▸ Recorded information:
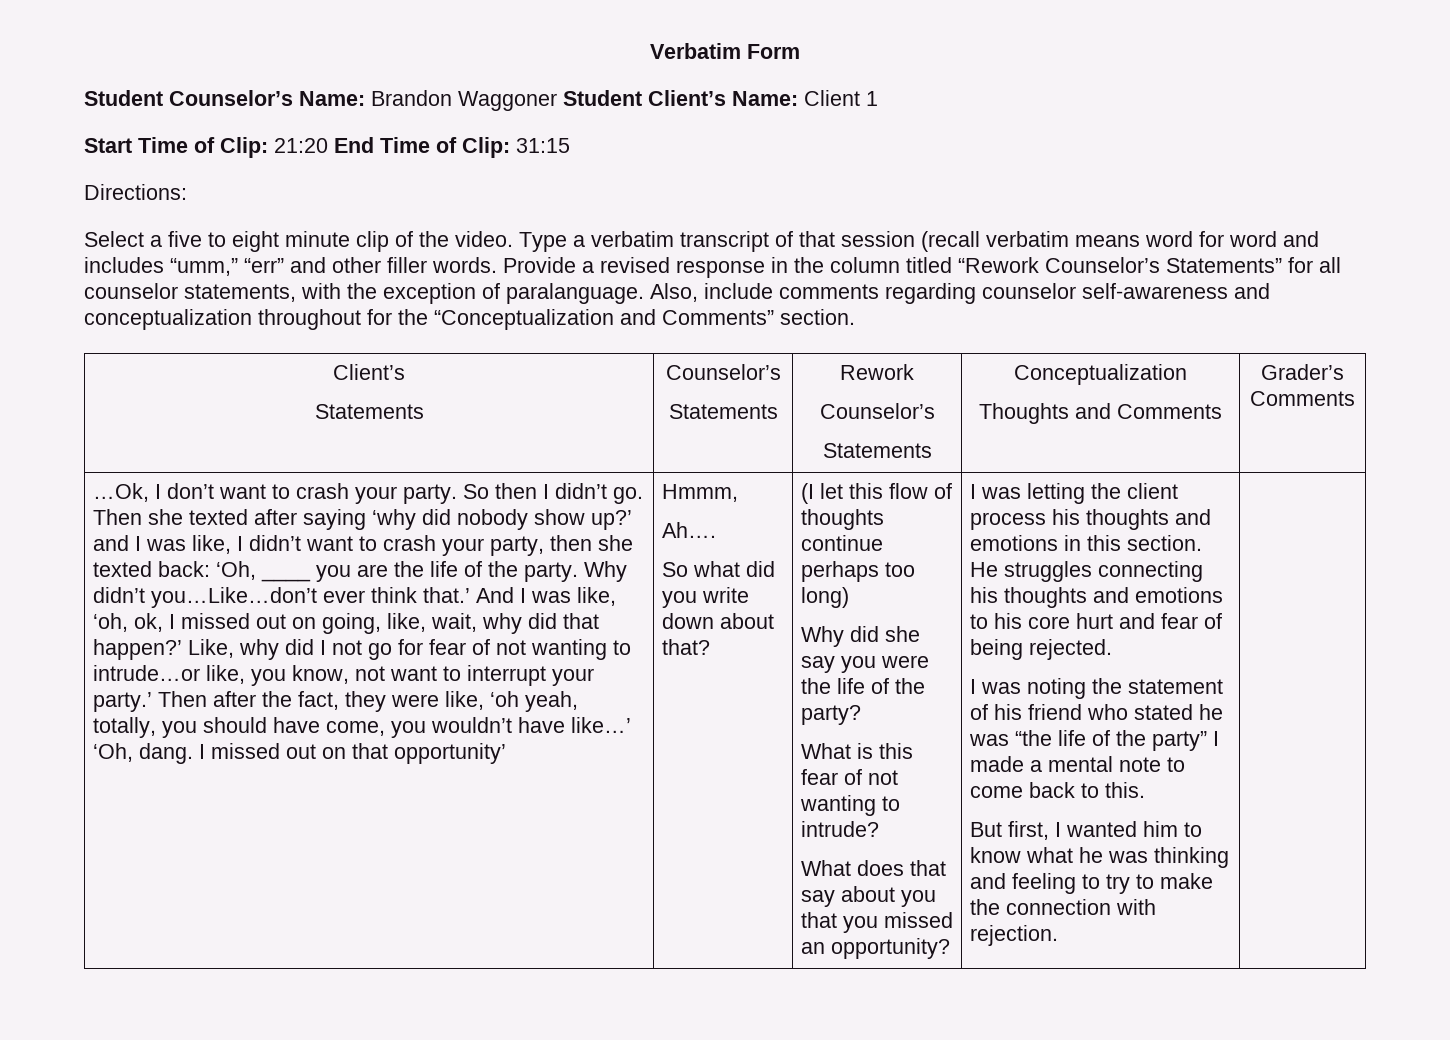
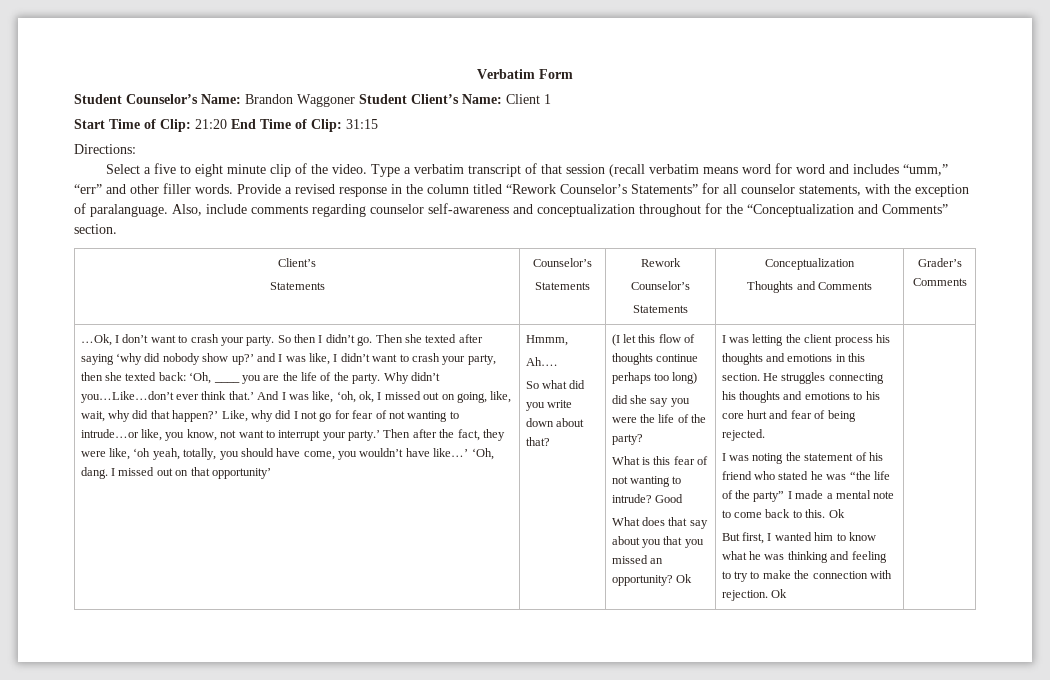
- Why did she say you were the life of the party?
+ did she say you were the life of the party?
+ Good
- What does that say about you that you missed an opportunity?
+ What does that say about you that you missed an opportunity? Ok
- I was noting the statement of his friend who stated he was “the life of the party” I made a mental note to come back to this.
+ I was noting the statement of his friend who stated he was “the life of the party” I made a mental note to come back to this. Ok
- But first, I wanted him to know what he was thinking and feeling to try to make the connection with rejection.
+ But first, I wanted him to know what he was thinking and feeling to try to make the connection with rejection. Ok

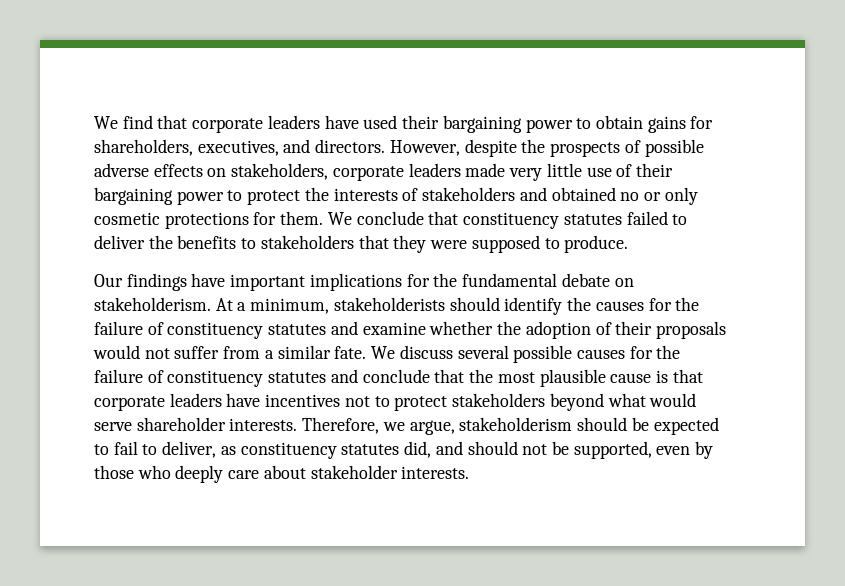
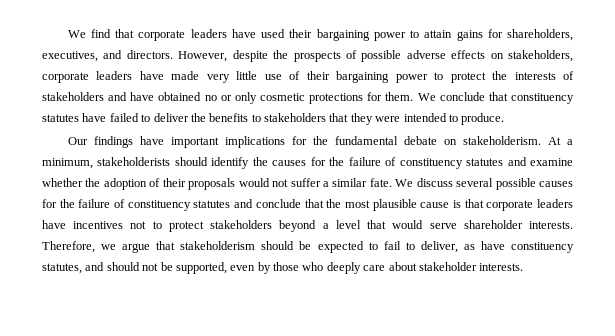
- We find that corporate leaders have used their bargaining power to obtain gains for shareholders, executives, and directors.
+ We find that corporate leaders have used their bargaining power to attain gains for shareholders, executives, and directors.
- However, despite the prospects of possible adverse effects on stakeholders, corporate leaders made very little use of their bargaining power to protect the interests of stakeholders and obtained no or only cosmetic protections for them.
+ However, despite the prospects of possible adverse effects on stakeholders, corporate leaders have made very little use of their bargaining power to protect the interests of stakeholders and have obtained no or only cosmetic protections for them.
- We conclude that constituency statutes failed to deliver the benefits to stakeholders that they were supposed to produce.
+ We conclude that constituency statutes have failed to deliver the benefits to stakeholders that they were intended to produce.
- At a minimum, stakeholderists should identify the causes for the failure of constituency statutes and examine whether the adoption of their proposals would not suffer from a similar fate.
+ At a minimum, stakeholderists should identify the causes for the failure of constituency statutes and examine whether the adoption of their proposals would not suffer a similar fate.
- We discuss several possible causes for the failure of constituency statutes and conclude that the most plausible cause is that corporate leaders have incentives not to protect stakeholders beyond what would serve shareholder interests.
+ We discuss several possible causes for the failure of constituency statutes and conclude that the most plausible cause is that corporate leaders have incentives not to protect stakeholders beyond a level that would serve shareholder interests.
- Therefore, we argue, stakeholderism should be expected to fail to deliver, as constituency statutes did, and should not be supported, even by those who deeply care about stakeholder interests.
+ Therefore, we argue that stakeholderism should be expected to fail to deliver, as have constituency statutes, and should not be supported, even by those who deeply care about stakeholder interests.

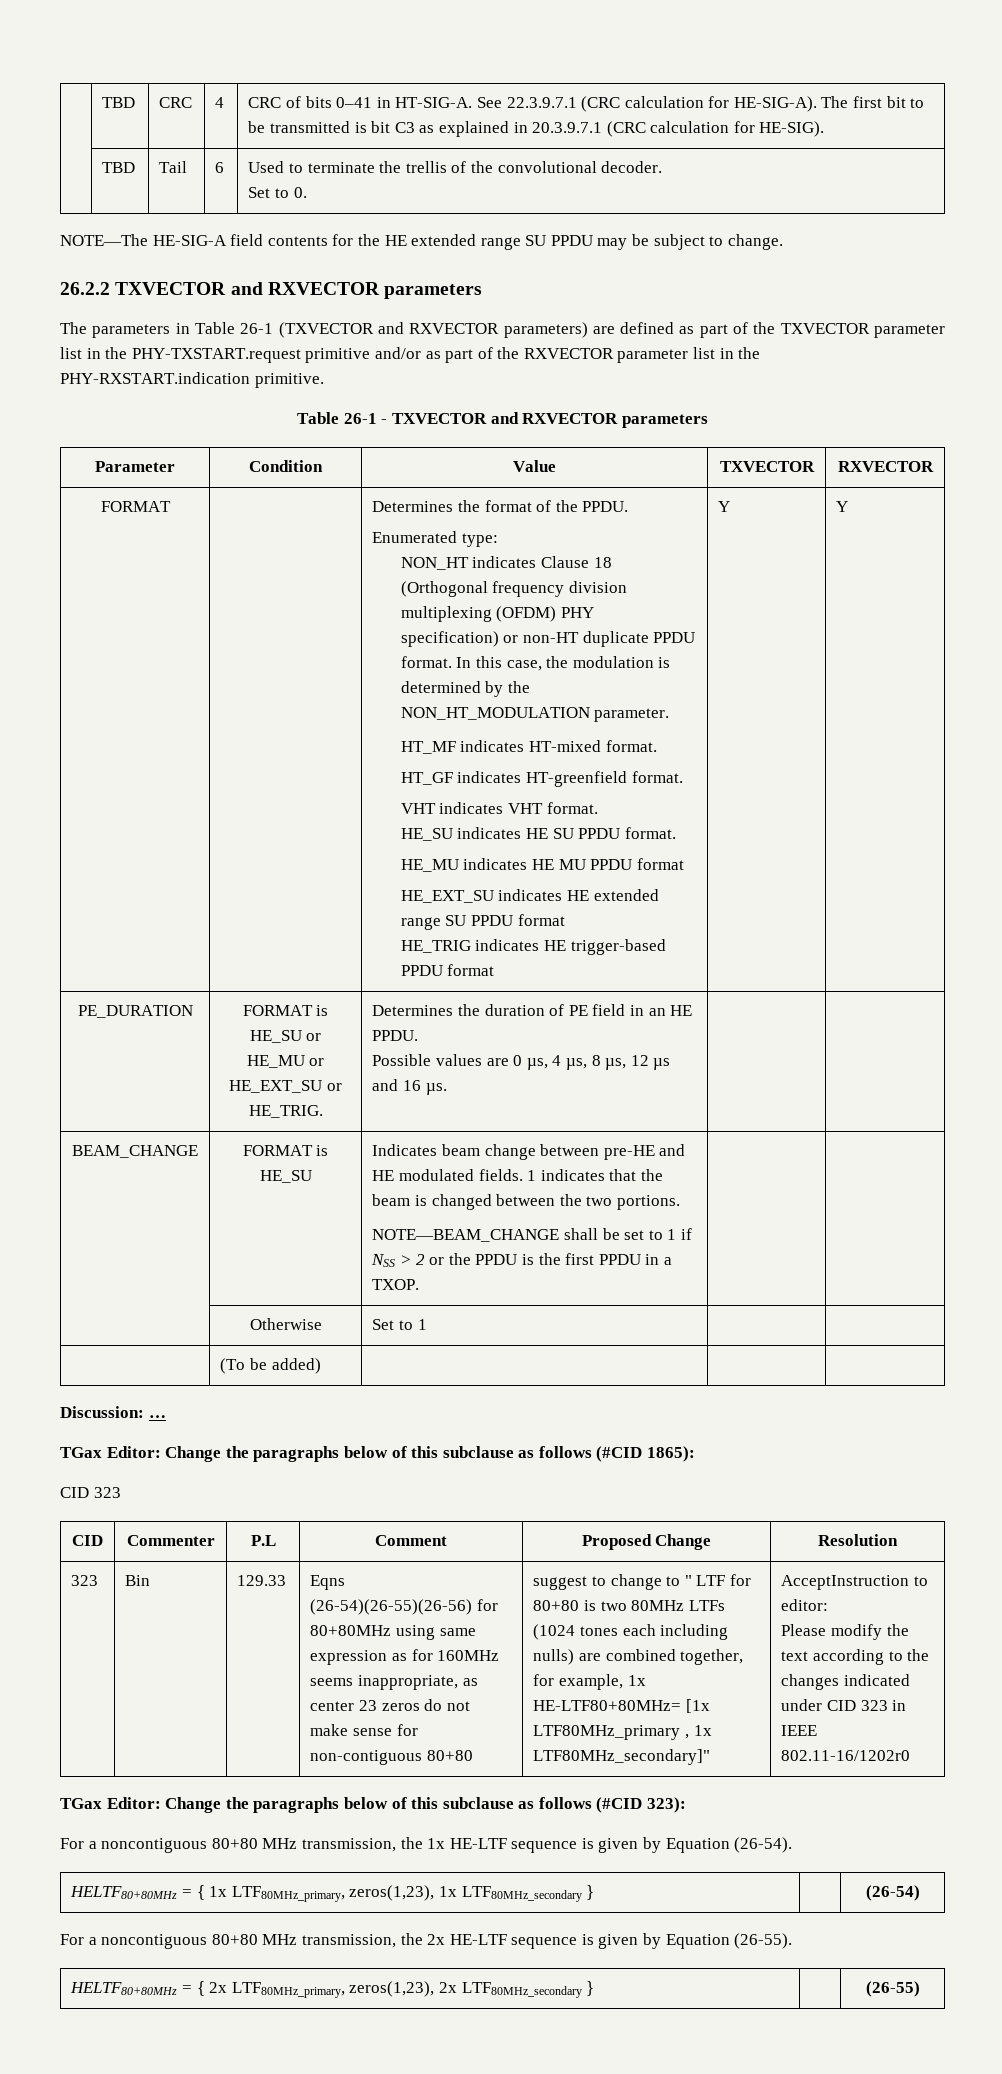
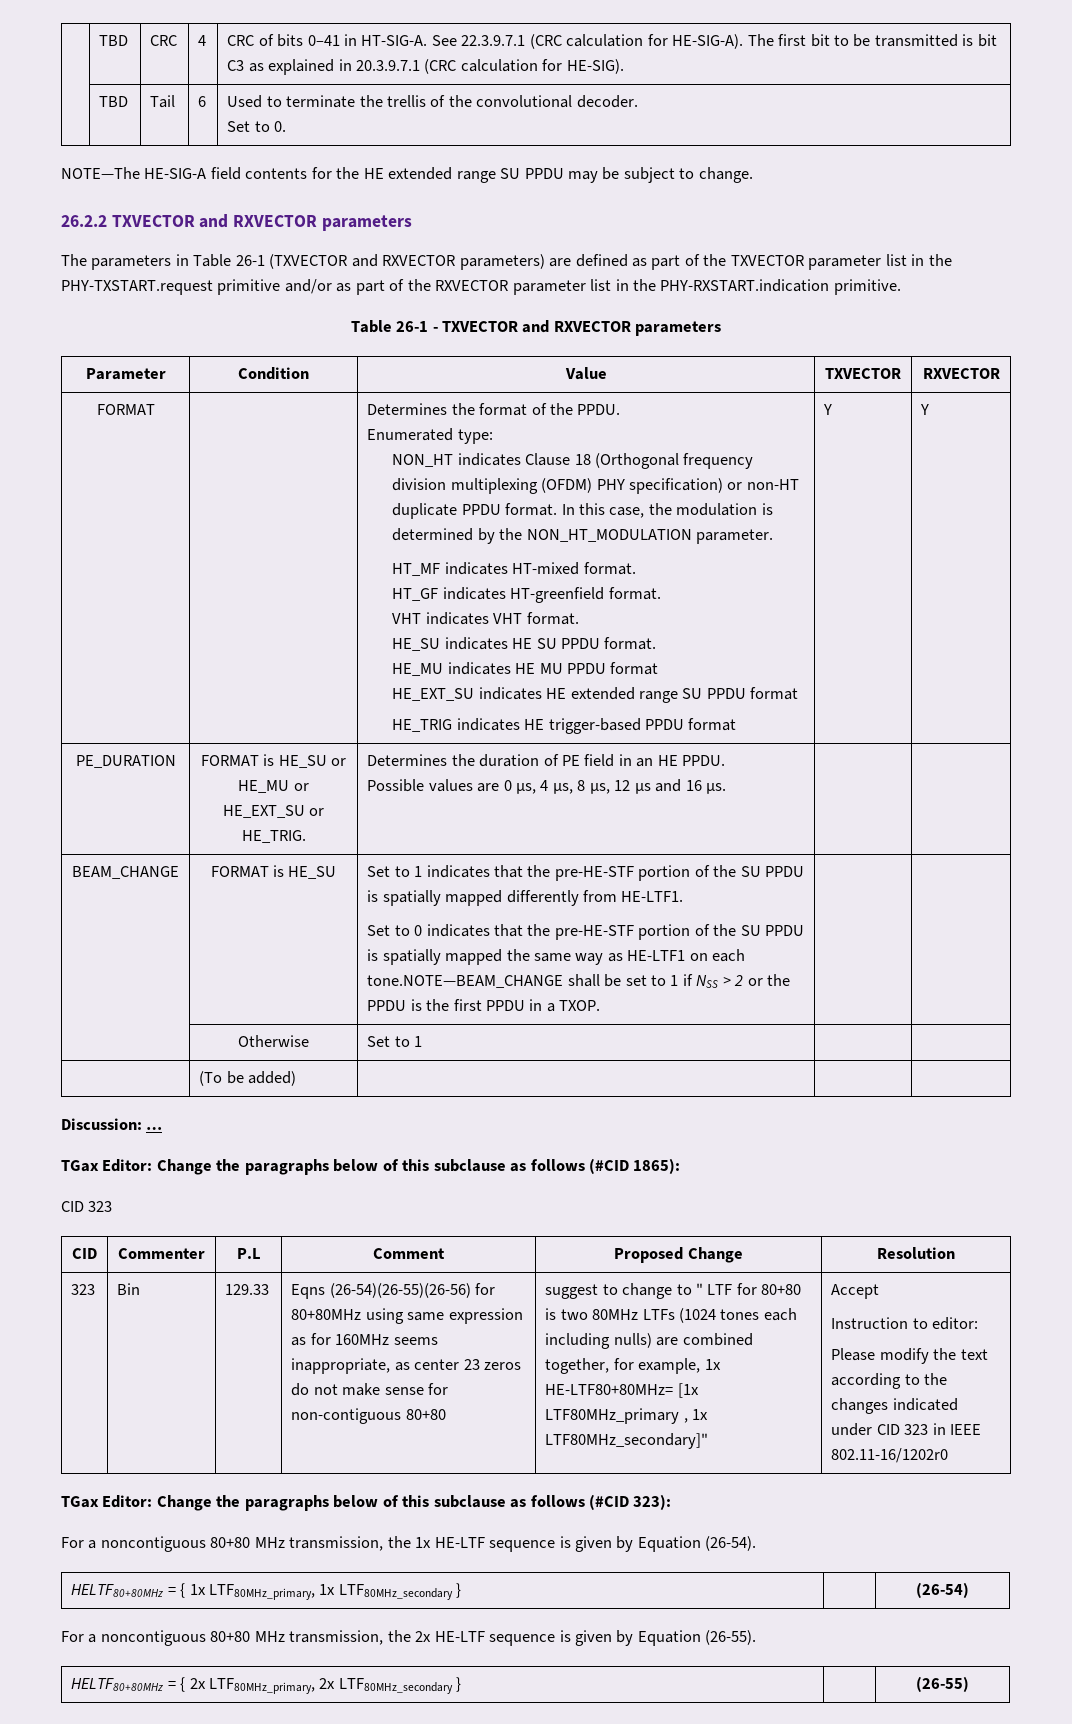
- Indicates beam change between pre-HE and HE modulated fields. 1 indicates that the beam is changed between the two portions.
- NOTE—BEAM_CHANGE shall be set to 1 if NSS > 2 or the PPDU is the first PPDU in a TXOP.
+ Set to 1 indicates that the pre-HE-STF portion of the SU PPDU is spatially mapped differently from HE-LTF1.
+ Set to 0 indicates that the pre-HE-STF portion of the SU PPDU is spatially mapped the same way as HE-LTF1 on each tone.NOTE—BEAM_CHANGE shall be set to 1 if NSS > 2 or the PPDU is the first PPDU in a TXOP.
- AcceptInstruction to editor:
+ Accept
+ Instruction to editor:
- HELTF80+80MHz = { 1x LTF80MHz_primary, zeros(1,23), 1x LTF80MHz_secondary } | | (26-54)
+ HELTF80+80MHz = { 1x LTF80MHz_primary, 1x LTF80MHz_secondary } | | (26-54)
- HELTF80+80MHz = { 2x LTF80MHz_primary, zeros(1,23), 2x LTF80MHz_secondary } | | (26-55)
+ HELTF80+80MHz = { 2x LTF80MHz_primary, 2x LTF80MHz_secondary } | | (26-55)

▸ Activity:
Give back the records above word for word, minus any image they hold.

▸ Solved problem:
- Why did she say you were the life of the party?
+ did she say you were the life of the party?
+ Good
- What does that say about you that you missed an opportunity?
+ What does that say about you that you missed an opportunity? Ok
- I was noting the statement of his friend who stated he was “the life of the party” I made a mental note to come back to this.
+ I was noting the statement of his friend who stated he was “the life of the party” I made a mental note to come back to this. Ok
- But first, I wanted him to know what he was thinking and feeling to try to make the connection with rejection.
+ But first, I wanted him to know what he was thinking and feeling to try to make the connection with rejection. Ok

- We find that corporate leaders have used their bargaining power to obtain gains for shareholders, executives, and directors.
+ We find that corporate leaders have used their bargaining power to attain gains for shareholders, executives, and directors.
- However, despite the prospects of possible adverse effects on stakeholders, corporate leaders made very little use of their bargaining power to protect the interests of stakeholders and obtained no or only cosmetic protections for them.
+ However, despite the prospects of possible adverse effects on stakeholders, corporate leaders have made very little use of their bargaining power to protect the interests of stakeholders and have obtained no or only cosmetic protections for them.
- We conclude that constituency statutes failed to deliver the benefits to stakeholders that they were supposed to produce.
+ We conclude that constituency statutes have failed to deliver the benefits to stakeholders that they were intended to produce.
- At a minimum, stakeholderists should identify the causes for the failure of constituency statutes and examine whether the adoption of their proposals would not suffer from a similar fate.
+ At a minimum, stakeholderists should identify the causes for the failure of constituency statutes and examine whether the adoption of their proposals would not suffer a similar fate.
- We discuss several possible causes for the failure of constituency statutes and conclude that the most plausible cause is that corporate leaders have incentives not to protect stakeholders beyond what would serve shareholder interests.
+ We discuss several possible causes for the failure of constituency statutes and conclude that the most plausible cause is that corporate leaders have incentives not to protect stakeholders beyond a level that would serve shareholder interests.
- Therefore, we argue, stakeholderism should be expected to fail to deliver, as constituency statutes did, and should not be supported, even by those who deeply care about stakeholder interests.
+ Therefore, we argue that stakeholderism should be expected to fail to deliver, as have constituency statutes, and should not be supported, even by those who deeply care about stakeholder interests.

- Indicates beam change between pre-HE and HE modulated fields. 1 indicates that the beam is changed between the two portions.
- NOTE—BEAM_CHANGE shall be set to 1 if NSS > 2 or the PPDU is the first PPDU in a TXOP.
+ Set to 1 indicates that the pre-HE-STF portion of the SU PPDU is spatially mapped differently from HE-LTF1.
+ Set to 0 indicates that the pre-HE-STF portion of the SU PPDU is spatially mapped the same way as HE-LTF1 on each tone.NOTE—BEAM_CHANGE shall be set to 1 if NSS > 2 or the PPDU is the first PPDU in a TXOP.
- AcceptInstruction to editor:
+ Accept
+ Instruction to editor:
- HELTF80+80MHz = { 1x LTF80MHz_primary, zeros(1,23), 1x LTF80MHz_secondary } | | (26-54)
+ HELTF80+80MHz = { 1x LTF80MHz_primary, 1x LTF80MHz_secondary } | | (26-54)
- HELTF80+80MHz = { 2x LTF80MHz_primary, zeros(1,23), 2x LTF80MHz_secondary } | | (26-55)
+ HELTF80+80MHz = { 2x LTF80MHz_primary, 2x LTF80MHz_secondary } | | (26-55)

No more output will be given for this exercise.